INSTRUCTIONS TO FOLLOW — In your copy, include no images and return each entry exactly as written.

* * *

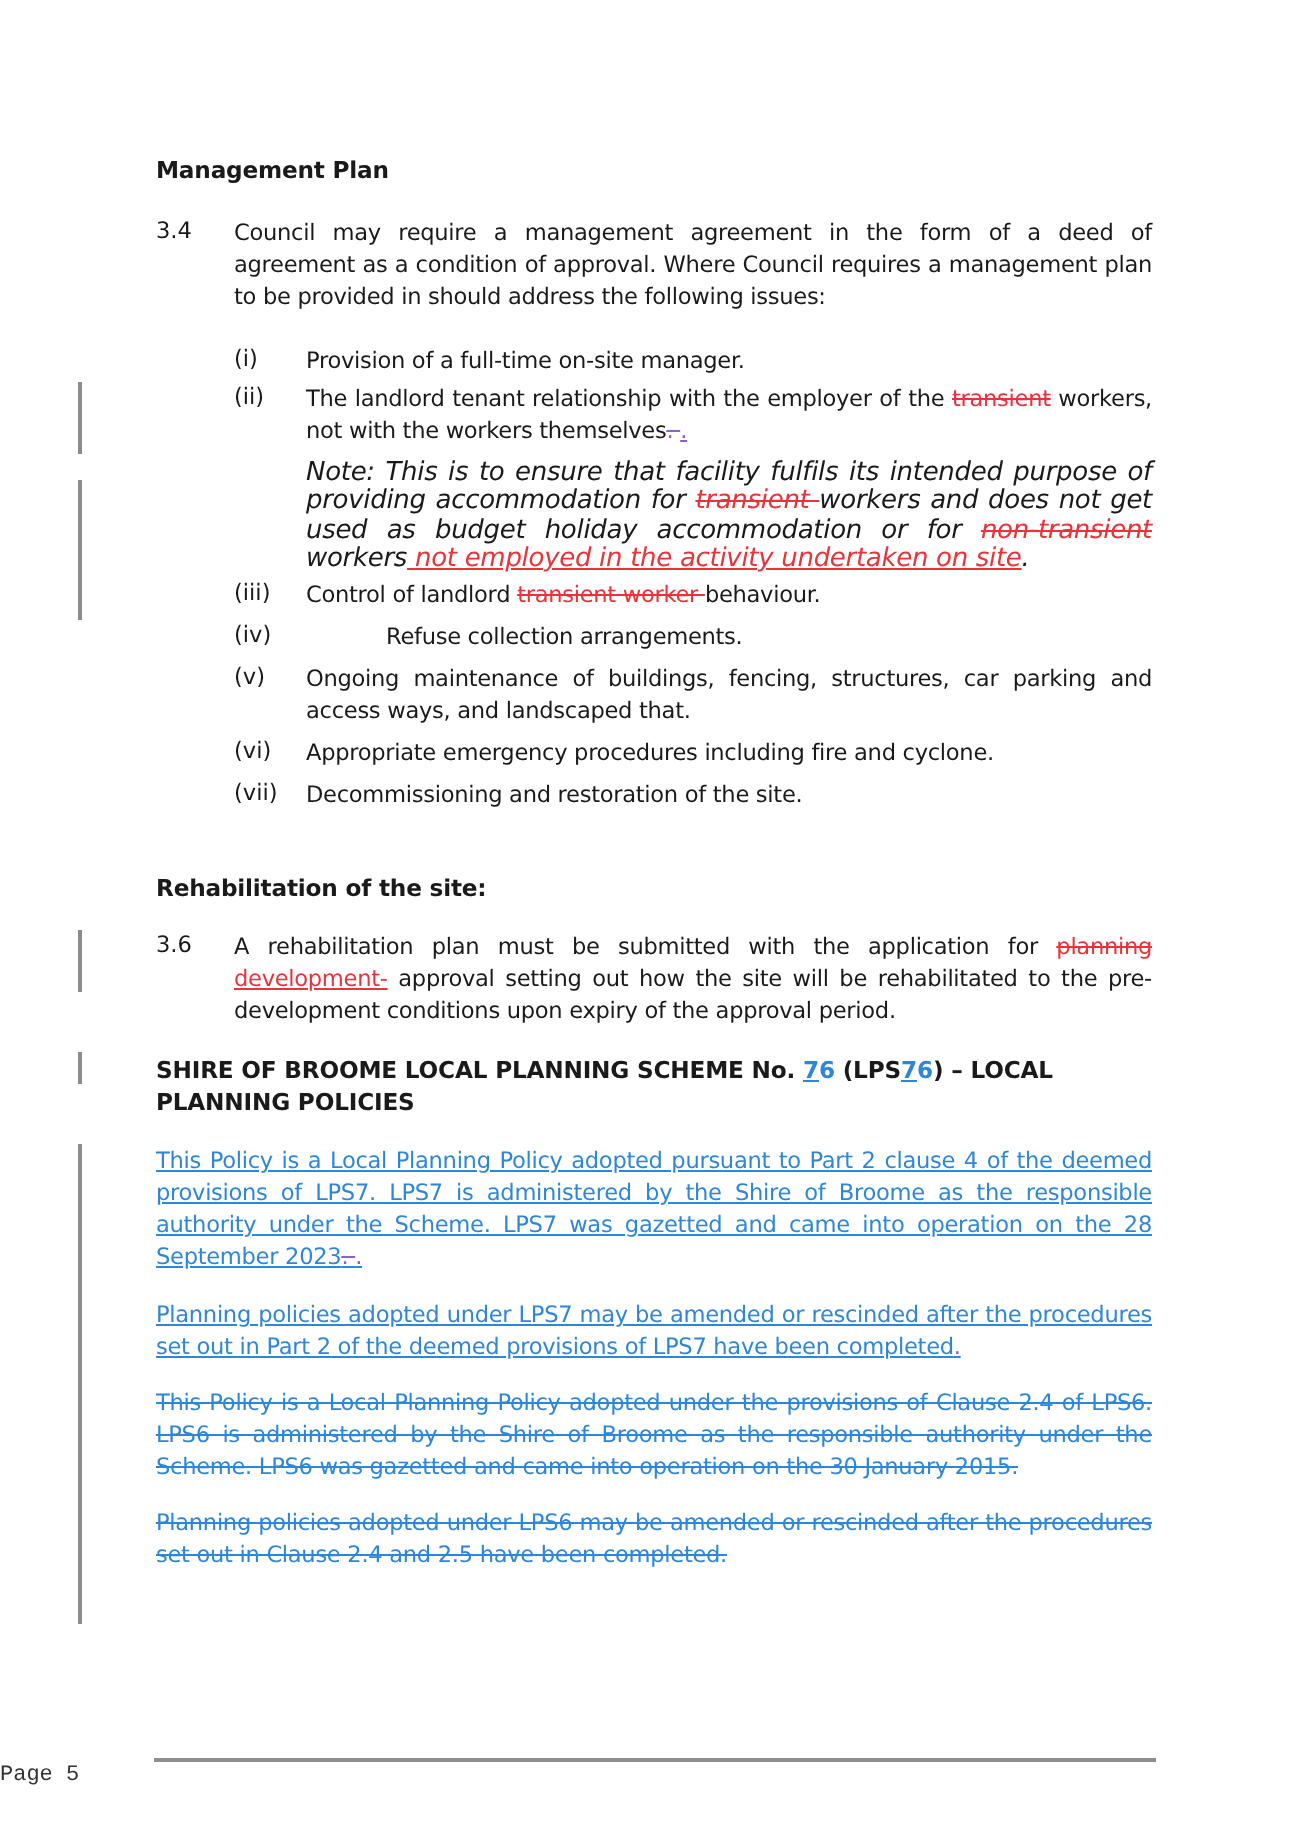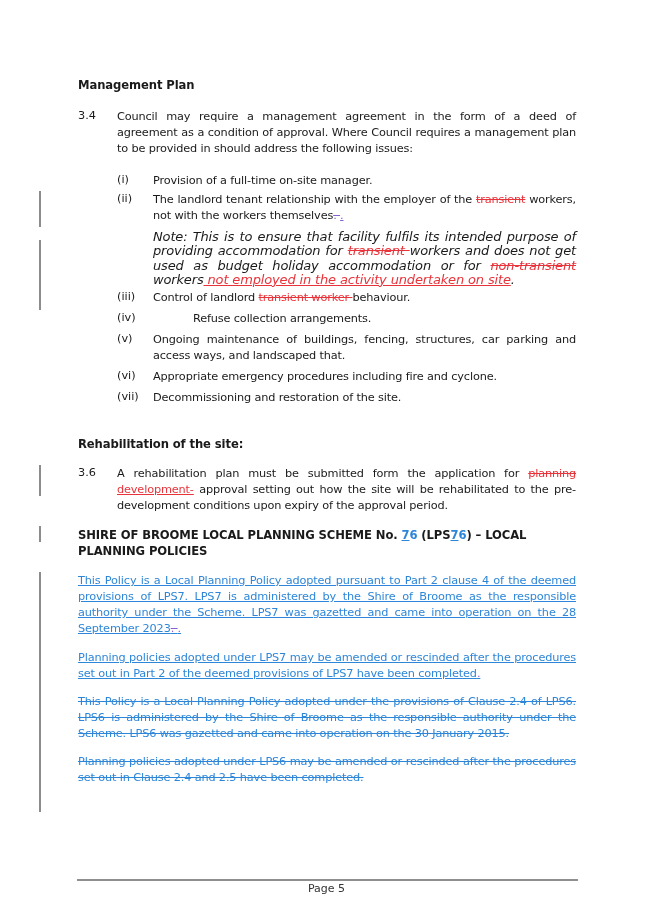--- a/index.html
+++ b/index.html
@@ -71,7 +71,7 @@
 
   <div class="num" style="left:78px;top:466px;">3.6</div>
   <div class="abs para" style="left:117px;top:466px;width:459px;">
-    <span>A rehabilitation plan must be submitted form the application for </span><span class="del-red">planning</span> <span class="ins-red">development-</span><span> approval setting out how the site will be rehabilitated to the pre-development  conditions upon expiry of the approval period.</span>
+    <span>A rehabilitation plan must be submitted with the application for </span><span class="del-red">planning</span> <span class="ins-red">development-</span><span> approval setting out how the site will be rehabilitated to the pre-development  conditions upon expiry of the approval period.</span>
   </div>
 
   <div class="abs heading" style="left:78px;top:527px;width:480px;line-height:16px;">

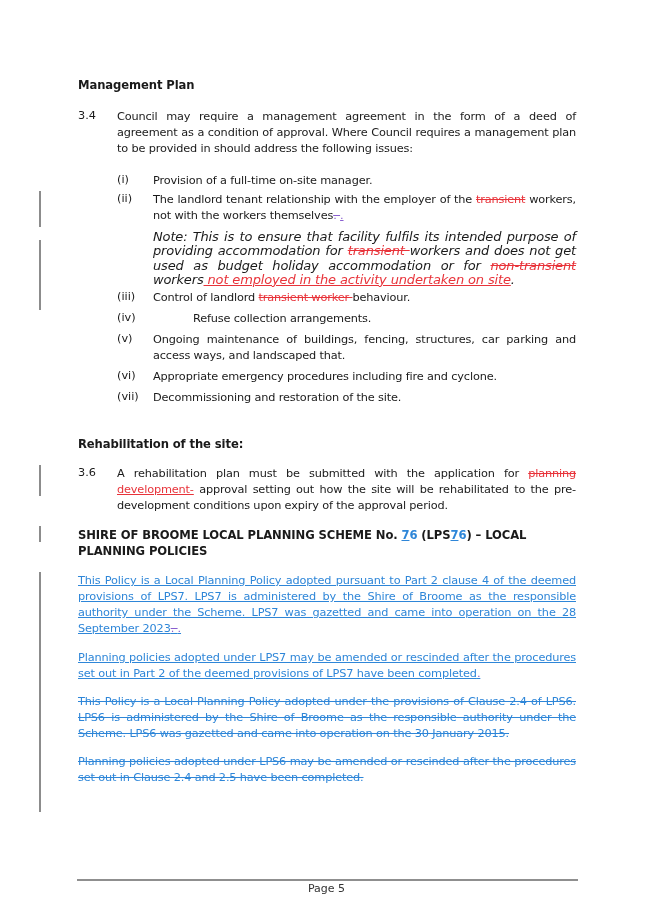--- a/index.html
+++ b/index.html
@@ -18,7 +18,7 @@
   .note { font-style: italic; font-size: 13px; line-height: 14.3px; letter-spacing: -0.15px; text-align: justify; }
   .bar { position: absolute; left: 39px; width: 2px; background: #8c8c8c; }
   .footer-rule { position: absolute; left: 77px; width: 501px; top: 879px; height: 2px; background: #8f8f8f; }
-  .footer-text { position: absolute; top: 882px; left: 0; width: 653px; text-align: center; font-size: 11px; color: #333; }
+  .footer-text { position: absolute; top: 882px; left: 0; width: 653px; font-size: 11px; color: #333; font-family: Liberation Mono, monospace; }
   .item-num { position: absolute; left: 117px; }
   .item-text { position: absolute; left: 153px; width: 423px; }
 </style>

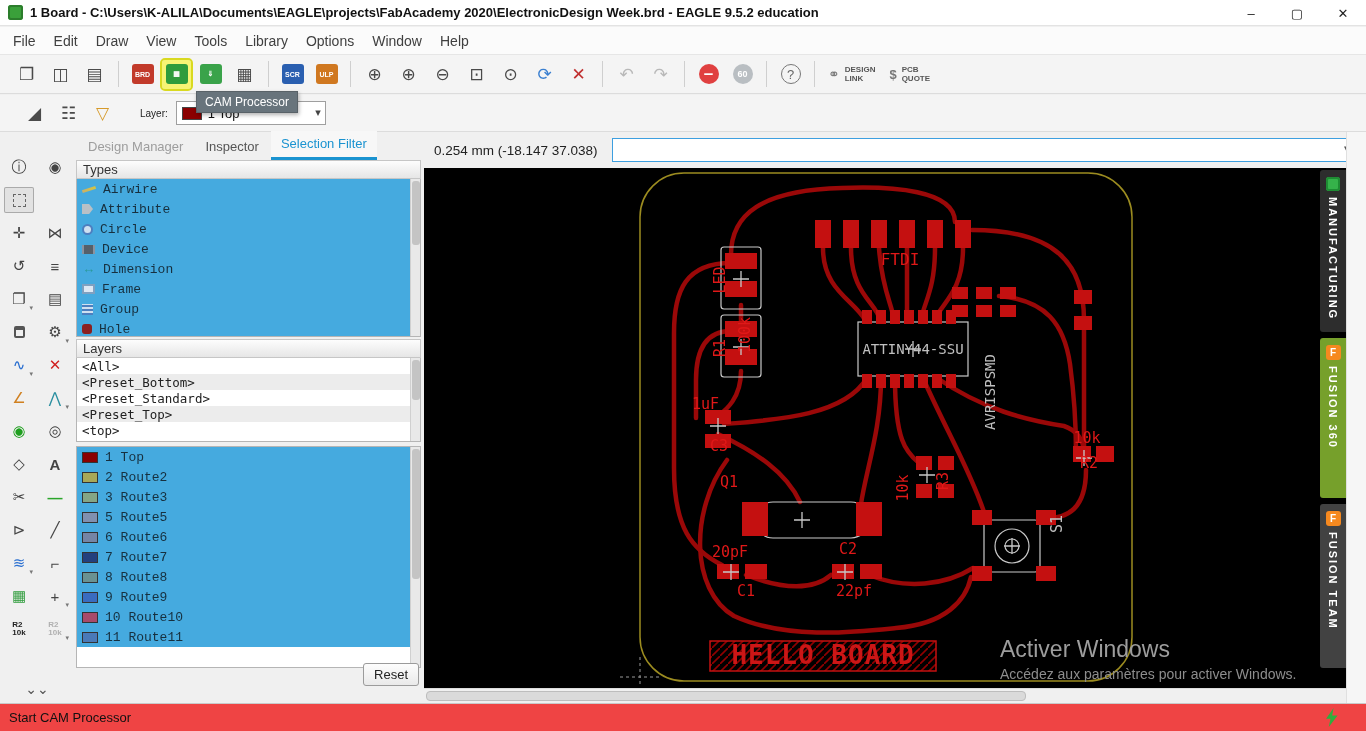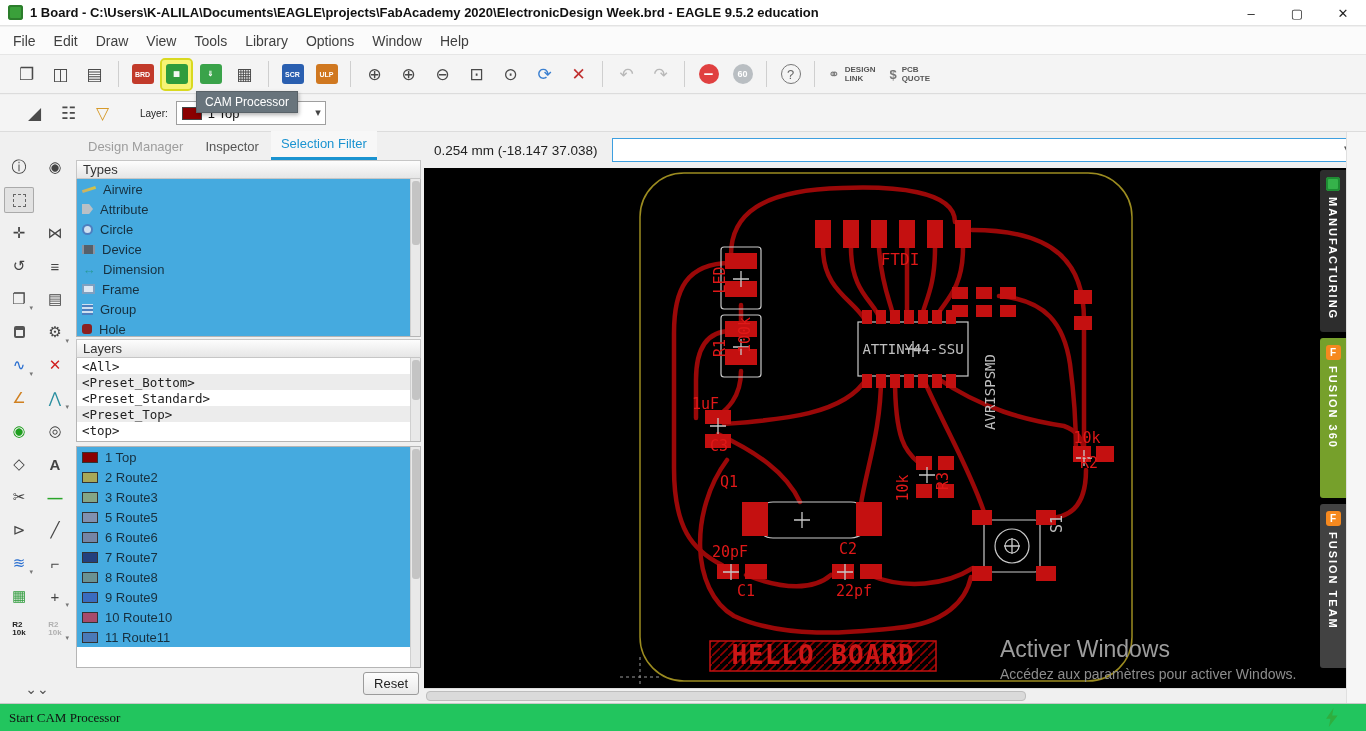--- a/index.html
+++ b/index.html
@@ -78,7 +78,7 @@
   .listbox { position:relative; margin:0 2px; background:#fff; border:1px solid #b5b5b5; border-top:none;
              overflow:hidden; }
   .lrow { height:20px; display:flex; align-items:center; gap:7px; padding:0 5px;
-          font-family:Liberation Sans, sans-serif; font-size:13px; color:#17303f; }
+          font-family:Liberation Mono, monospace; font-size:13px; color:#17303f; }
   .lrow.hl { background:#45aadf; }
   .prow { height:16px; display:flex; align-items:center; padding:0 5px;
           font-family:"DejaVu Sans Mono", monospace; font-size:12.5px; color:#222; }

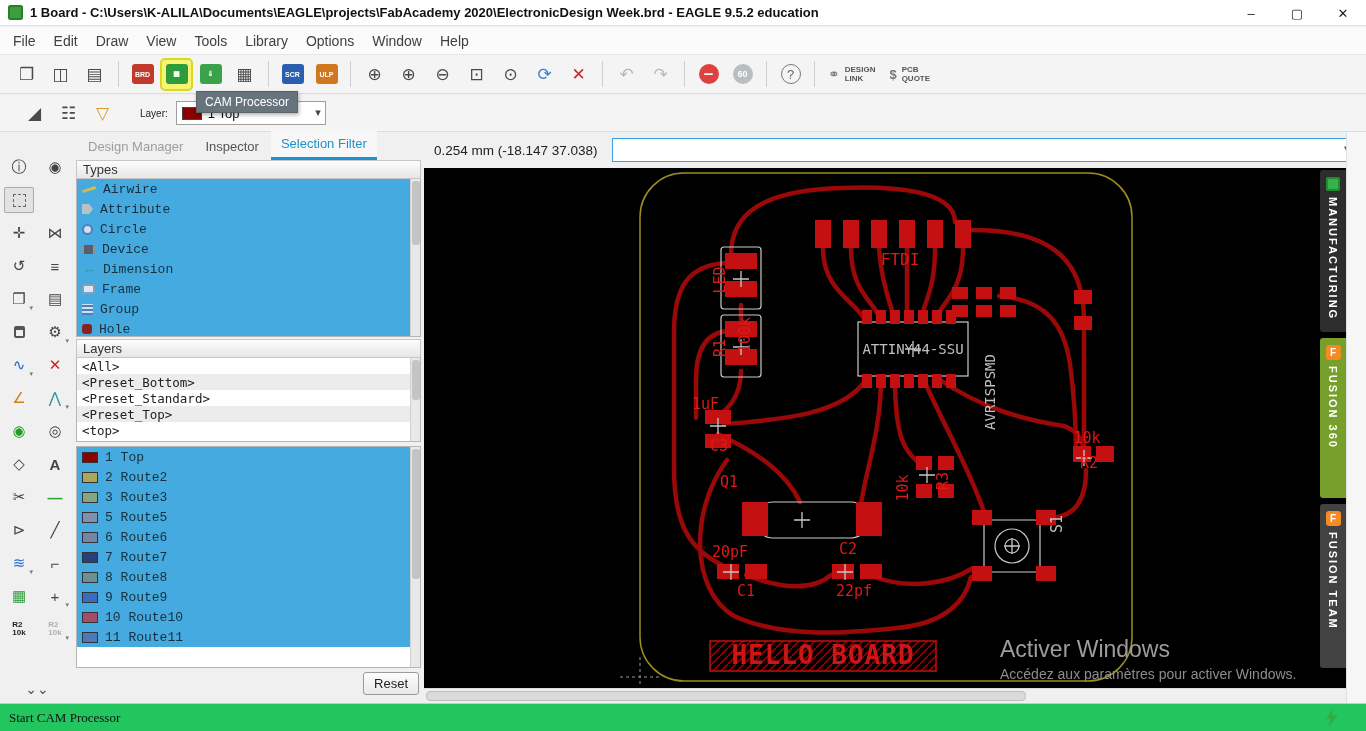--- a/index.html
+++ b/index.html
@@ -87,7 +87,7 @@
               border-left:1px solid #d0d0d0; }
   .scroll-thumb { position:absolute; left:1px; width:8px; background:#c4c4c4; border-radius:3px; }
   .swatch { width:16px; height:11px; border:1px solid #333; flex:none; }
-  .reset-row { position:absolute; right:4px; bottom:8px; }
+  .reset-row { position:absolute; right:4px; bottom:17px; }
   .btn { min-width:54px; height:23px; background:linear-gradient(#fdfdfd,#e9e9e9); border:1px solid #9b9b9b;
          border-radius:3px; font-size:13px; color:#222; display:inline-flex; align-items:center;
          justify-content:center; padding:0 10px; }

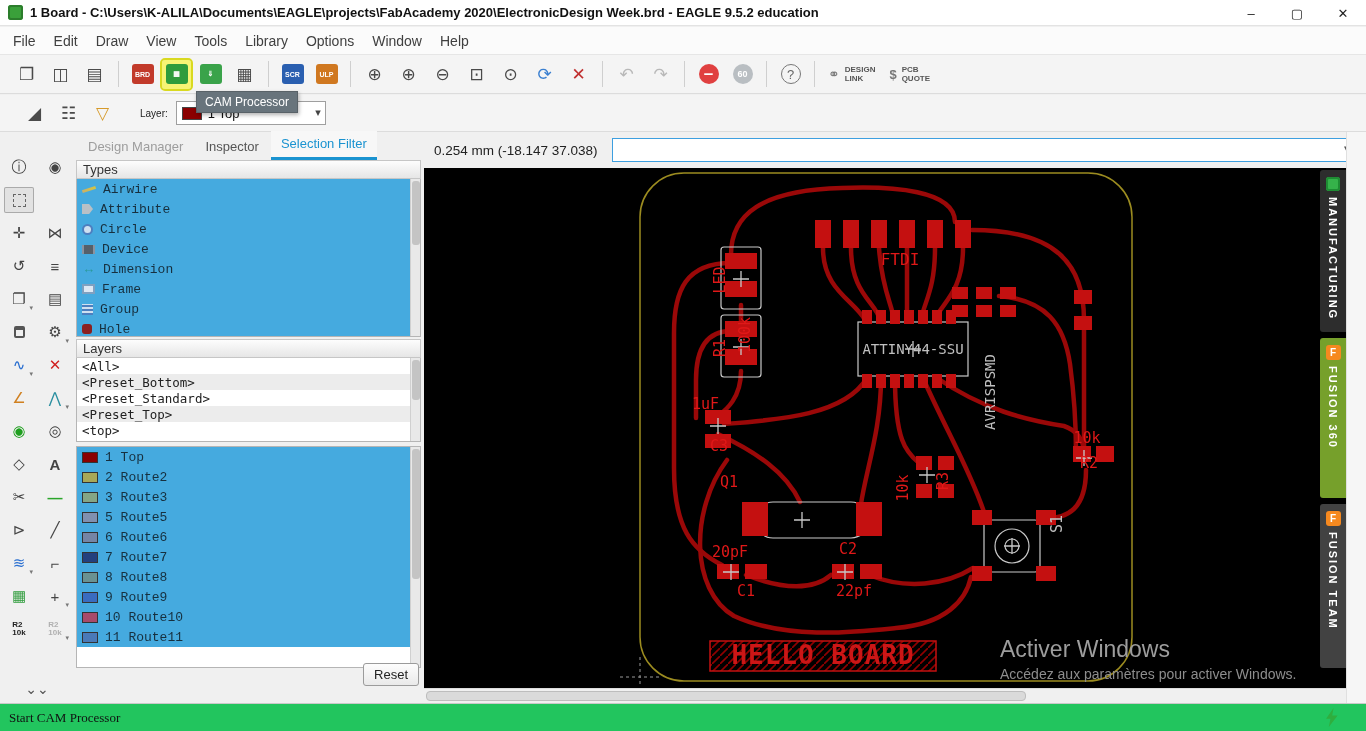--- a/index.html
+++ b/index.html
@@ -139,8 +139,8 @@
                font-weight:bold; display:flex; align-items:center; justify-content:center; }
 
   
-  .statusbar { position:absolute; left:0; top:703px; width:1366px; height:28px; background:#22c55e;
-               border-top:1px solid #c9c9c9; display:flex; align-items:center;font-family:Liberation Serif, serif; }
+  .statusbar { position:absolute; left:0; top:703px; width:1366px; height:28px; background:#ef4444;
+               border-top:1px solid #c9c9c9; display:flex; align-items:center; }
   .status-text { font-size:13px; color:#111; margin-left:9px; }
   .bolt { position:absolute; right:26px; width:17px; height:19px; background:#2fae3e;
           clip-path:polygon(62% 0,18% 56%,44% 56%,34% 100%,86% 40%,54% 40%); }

* * *

SOLVED EXERCISE —
--- a/index.html
+++ b/index.html
@@ -71,7 +71,7 @@
 
   <div class="num" style="left:78px;top:466px;">3.6</div>
   <div class="abs para" style="left:117px;top:466px;width:459px;">
-    <span>A rehabilitation plan must be submitted form the application for </span><span class="del-red">planning</span> <span class="ins-red">development-</span><span> approval setting out how the site will be rehabilitated to the pre-development  conditions upon expiry of the approval period.</span>
+    <span>A rehabilitation plan must be submitted with the application for </span><span class="del-red">planning</span> <span class="ins-red">development-</span><span> approval setting out how the site will be rehabilitated to the pre-development  conditions upon expiry of the approval period.</span>
   </div>
 
   <div class="abs heading" style="left:78px;top:527px;width:480px;line-height:16px;">

--- a/index.html
+++ b/index.html
@@ -18,7 +18,7 @@
   .note { font-style: italic; font-size: 13px; line-height: 14.3px; letter-spacing: -0.15px; text-align: justify; }
   .bar { position: absolute; left: 39px; width: 2px; background: #8c8c8c; }
   .footer-rule { position: absolute; left: 77px; width: 501px; top: 879px; height: 2px; background: #8f8f8f; }
-  .footer-text { position: absolute; top: 882px; left: 0; width: 653px; text-align: center; font-size: 11px; color: #333; }
+  .footer-text { position: absolute; top: 882px; left: 0; width: 653px; font-size: 11px; color: #333; font-family: Liberation Mono, monospace; }
   .item-num { position: absolute; left: 117px; }
   .item-text { position: absolute; left: 153px; width: 423px; }
 </style>

--- a/index.html
+++ b/index.html
@@ -78,7 +78,7 @@
   .listbox { position:relative; margin:0 2px; background:#fff; border:1px solid #b5b5b5; border-top:none;
              overflow:hidden; }
   .lrow { height:20px; display:flex; align-items:center; gap:7px; padding:0 5px;
-          font-family:Liberation Sans, sans-serif; font-size:13px; color:#17303f; }
+          font-family:Liberation Mono, monospace; font-size:13px; color:#17303f; }
   .lrow.hl { background:#45aadf; }
   .prow { height:16px; display:flex; align-items:center; padding:0 5px;
           font-family:"DejaVu Sans Mono", monospace; font-size:12.5px; color:#222; }

--- a/index.html
+++ b/index.html
@@ -87,7 +87,7 @@
               border-left:1px solid #d0d0d0; }
   .scroll-thumb { position:absolute; left:1px; width:8px; background:#c4c4c4; border-radius:3px; }
   .swatch { width:16px; height:11px; border:1px solid #333; flex:none; }
-  .reset-row { position:absolute; right:4px; bottom:8px; }
+  .reset-row { position:absolute; right:4px; bottom:17px; }
   .btn { min-width:54px; height:23px; background:linear-gradient(#fdfdfd,#e9e9e9); border:1px solid #9b9b9b;
          border-radius:3px; font-size:13px; color:#222; display:inline-flex; align-items:center;
          justify-content:center; padding:0 10px; }

--- a/index.html
+++ b/index.html
@@ -139,8 +139,8 @@
                font-weight:bold; display:flex; align-items:center; justify-content:center; }
 
   
-  .statusbar { position:absolute; left:0; top:703px; width:1366px; height:28px; background:#22c55e;
-               border-top:1px solid #c9c9c9; display:flex; align-items:center;font-family:Liberation Serif, serif; }
+  .statusbar { position:absolute; left:0; top:703px; width:1366px; height:28px; background:#ef4444;
+               border-top:1px solid #c9c9c9; display:flex; align-items:center; }
   .status-text { font-size:13px; color:#111; margin-left:9px; }
   .bolt { position:absolute; right:26px; width:17px; height:19px; background:#2fae3e;
           clip-path:polygon(62% 0,18% 56%,44% 56%,34% 100%,86% 40%,54% 40%); }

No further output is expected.